→ **EXCERPTED DATA**
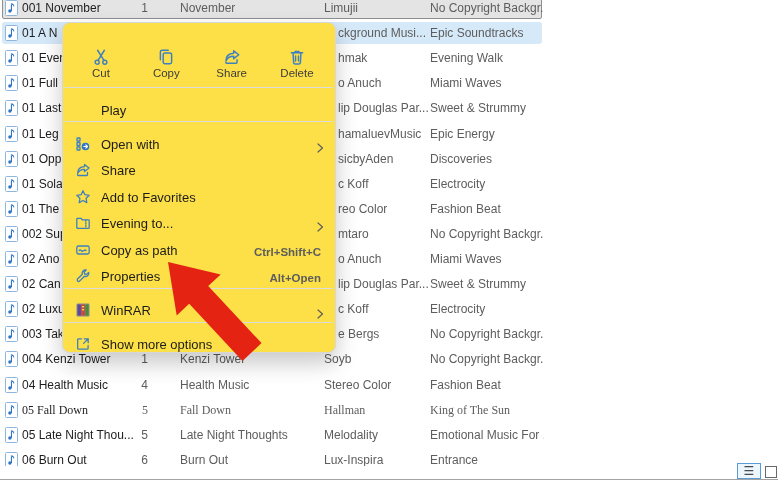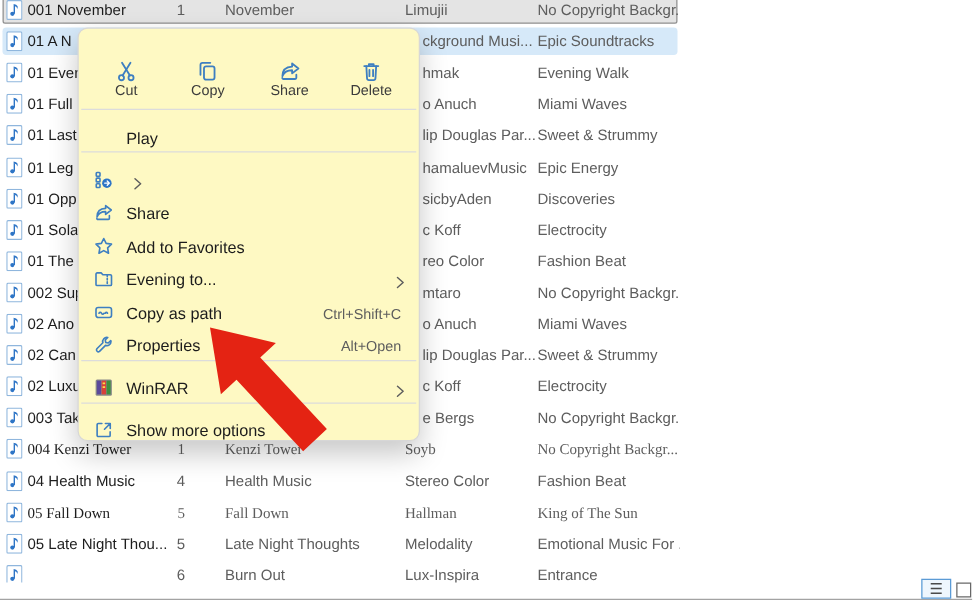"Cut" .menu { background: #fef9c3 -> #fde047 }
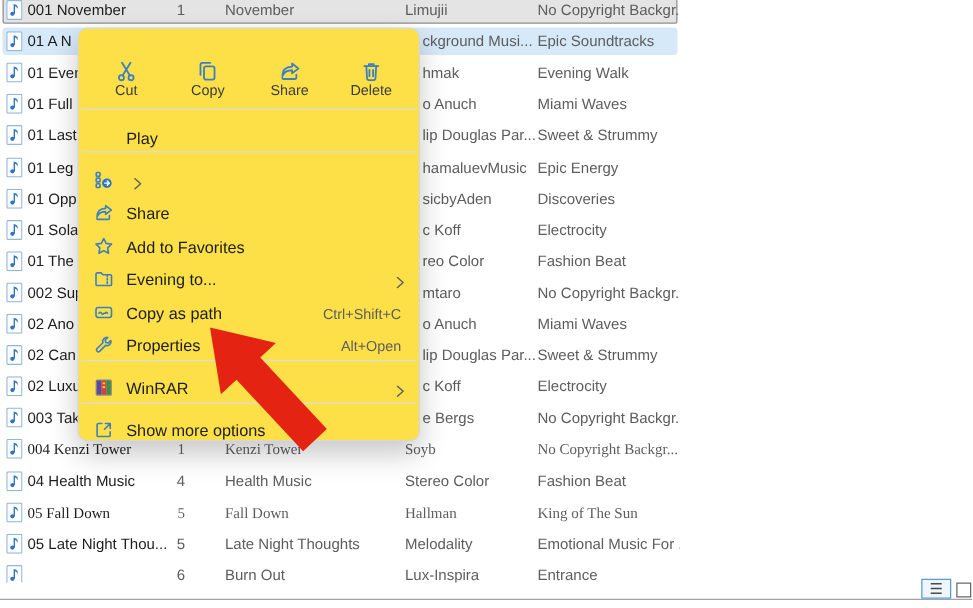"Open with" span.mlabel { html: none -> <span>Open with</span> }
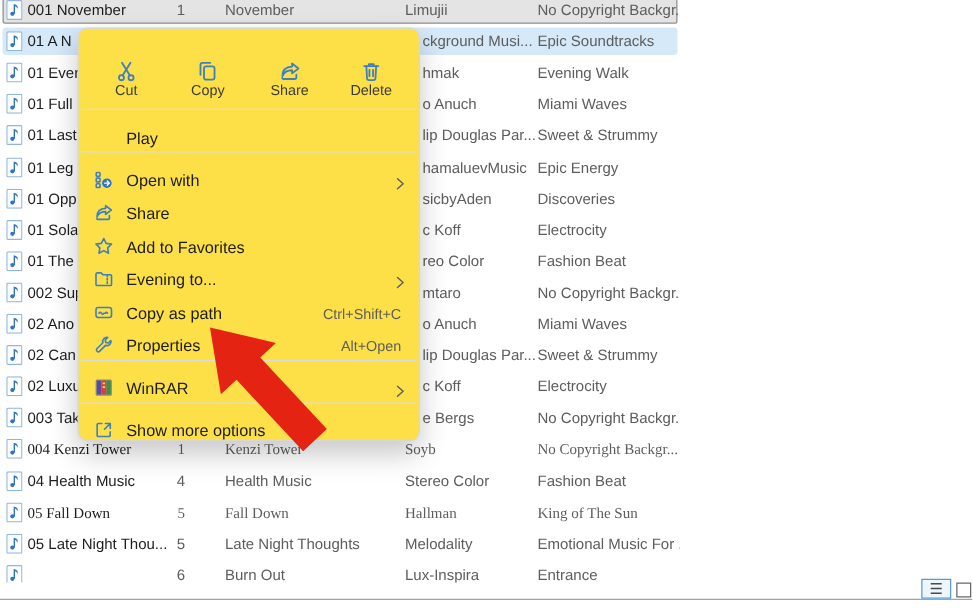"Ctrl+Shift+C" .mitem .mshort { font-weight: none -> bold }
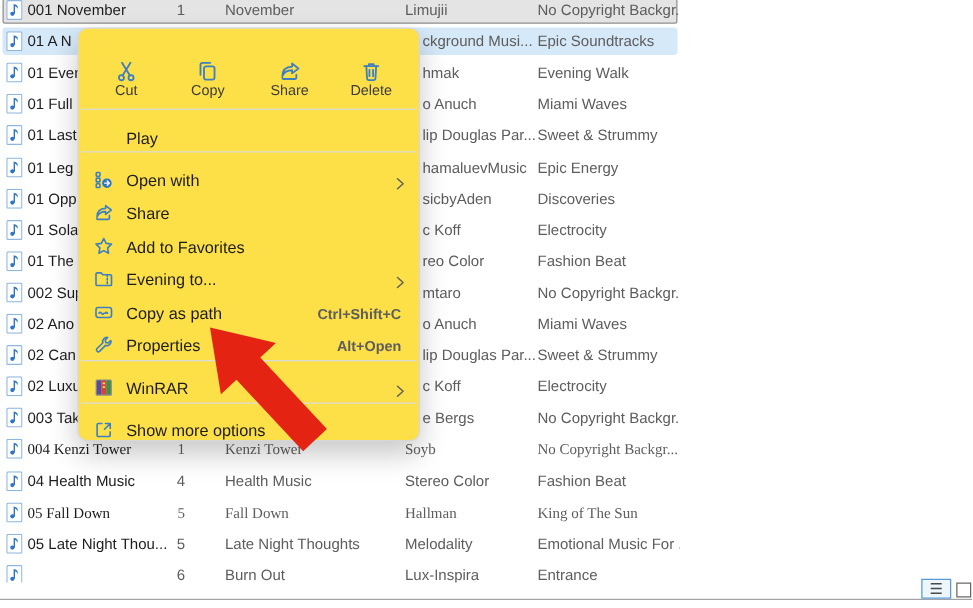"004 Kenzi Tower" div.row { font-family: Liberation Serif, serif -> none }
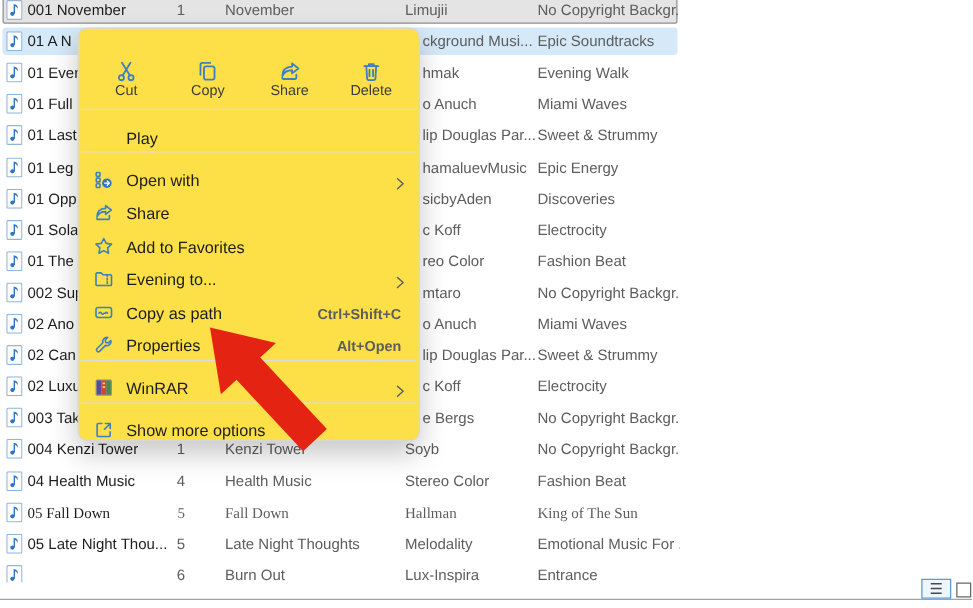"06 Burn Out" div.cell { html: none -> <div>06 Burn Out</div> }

→ **EXERCISE BRIEF**
Reproduce the whole listing above character for character; pictures do not belong in it.

→ **ANSWER AREA**
"Cut" .menu { background: #fef9c3 -> #fde047 }
"Open with" span.mlabel { html: none -> <span>Open with</span> }
"Ctrl+Shift+C" .mitem .mshort { font-weight: none -> bold }
"004 Kenzi Tower" div.row { font-family: Liberation Serif, serif -> none }
"06 Burn Out" div.cell { html: none -> <div>06 Burn Out</div> }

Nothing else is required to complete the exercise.